**** Supplied entries ****

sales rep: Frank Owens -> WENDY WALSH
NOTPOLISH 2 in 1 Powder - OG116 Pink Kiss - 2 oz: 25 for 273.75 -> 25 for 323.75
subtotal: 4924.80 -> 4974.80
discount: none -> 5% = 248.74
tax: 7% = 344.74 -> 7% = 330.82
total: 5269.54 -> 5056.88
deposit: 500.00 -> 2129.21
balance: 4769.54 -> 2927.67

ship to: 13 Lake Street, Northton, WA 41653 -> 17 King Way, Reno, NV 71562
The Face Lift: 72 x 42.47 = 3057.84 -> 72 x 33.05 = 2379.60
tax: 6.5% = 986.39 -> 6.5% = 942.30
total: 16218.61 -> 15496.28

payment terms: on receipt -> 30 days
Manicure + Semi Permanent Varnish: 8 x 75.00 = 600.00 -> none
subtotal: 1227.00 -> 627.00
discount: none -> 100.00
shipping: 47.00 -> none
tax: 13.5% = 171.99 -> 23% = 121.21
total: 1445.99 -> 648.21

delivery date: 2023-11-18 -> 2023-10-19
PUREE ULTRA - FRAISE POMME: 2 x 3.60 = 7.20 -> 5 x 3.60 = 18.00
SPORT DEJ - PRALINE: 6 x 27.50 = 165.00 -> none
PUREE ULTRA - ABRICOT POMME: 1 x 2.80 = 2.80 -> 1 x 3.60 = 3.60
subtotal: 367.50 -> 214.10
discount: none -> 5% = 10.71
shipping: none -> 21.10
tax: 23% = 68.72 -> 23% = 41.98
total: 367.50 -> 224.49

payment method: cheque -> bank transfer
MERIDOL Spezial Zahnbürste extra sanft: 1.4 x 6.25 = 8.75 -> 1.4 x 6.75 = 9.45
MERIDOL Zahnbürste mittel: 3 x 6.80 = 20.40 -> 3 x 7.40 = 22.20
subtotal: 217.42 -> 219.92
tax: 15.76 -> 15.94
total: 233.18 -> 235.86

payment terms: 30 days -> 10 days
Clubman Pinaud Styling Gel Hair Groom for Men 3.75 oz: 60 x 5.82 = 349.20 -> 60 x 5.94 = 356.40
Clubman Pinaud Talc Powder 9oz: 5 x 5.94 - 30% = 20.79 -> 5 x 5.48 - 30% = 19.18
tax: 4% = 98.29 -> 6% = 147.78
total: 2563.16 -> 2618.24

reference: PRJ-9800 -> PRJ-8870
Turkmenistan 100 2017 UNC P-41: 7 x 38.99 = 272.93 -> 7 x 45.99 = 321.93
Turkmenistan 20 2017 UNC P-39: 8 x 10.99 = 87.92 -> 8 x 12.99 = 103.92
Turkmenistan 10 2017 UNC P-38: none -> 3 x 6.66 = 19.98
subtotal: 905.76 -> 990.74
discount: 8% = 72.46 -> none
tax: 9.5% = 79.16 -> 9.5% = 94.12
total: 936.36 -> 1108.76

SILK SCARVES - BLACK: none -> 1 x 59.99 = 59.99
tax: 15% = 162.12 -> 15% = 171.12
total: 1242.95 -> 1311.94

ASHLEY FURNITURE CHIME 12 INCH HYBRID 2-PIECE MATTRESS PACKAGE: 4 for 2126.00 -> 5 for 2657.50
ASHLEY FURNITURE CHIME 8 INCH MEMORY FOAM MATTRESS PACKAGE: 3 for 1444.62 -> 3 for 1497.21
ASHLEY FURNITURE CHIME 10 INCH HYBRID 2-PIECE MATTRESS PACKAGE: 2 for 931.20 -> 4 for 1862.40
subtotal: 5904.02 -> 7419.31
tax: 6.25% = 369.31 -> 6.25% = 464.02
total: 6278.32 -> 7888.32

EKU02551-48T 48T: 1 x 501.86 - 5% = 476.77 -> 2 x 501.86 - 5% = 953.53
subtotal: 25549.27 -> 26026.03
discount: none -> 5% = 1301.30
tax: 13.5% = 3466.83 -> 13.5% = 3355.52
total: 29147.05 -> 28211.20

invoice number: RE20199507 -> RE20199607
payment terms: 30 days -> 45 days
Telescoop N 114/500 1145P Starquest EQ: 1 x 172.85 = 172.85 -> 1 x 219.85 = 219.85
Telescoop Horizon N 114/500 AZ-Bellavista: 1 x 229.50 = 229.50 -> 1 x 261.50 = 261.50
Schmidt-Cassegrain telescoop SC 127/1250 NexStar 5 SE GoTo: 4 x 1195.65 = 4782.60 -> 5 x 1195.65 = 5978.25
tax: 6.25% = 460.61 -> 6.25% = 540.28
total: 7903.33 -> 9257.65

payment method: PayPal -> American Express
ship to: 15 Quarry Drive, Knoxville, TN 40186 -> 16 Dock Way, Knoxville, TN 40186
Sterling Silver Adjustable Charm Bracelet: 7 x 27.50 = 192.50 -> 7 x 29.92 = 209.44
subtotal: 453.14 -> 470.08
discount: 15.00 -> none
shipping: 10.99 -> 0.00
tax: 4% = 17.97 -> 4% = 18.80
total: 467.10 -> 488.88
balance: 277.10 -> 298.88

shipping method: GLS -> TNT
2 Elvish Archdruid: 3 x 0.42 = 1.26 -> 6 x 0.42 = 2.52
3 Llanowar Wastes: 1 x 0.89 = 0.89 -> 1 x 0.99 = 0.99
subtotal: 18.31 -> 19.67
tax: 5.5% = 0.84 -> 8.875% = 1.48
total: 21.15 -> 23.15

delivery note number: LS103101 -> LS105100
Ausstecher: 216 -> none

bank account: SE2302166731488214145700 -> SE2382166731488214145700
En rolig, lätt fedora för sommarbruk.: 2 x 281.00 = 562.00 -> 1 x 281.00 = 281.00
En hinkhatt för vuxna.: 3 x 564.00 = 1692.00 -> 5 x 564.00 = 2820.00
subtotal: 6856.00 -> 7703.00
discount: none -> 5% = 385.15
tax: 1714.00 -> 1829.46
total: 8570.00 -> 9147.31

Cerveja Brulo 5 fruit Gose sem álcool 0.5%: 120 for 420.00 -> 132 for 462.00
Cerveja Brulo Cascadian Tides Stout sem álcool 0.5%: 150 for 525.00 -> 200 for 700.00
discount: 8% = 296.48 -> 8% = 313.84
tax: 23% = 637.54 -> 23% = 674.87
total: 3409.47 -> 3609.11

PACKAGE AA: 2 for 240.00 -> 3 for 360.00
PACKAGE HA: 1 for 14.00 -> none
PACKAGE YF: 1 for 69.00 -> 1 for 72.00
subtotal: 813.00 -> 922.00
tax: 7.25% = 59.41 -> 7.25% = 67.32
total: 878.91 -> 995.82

****

Wherever the string "terms" occurs in the listing, return the line it sits on.

payment terms: on receipt -> 30 days
payment terms: 30 days -> 10 days
payment terms: 30 days -> 45 days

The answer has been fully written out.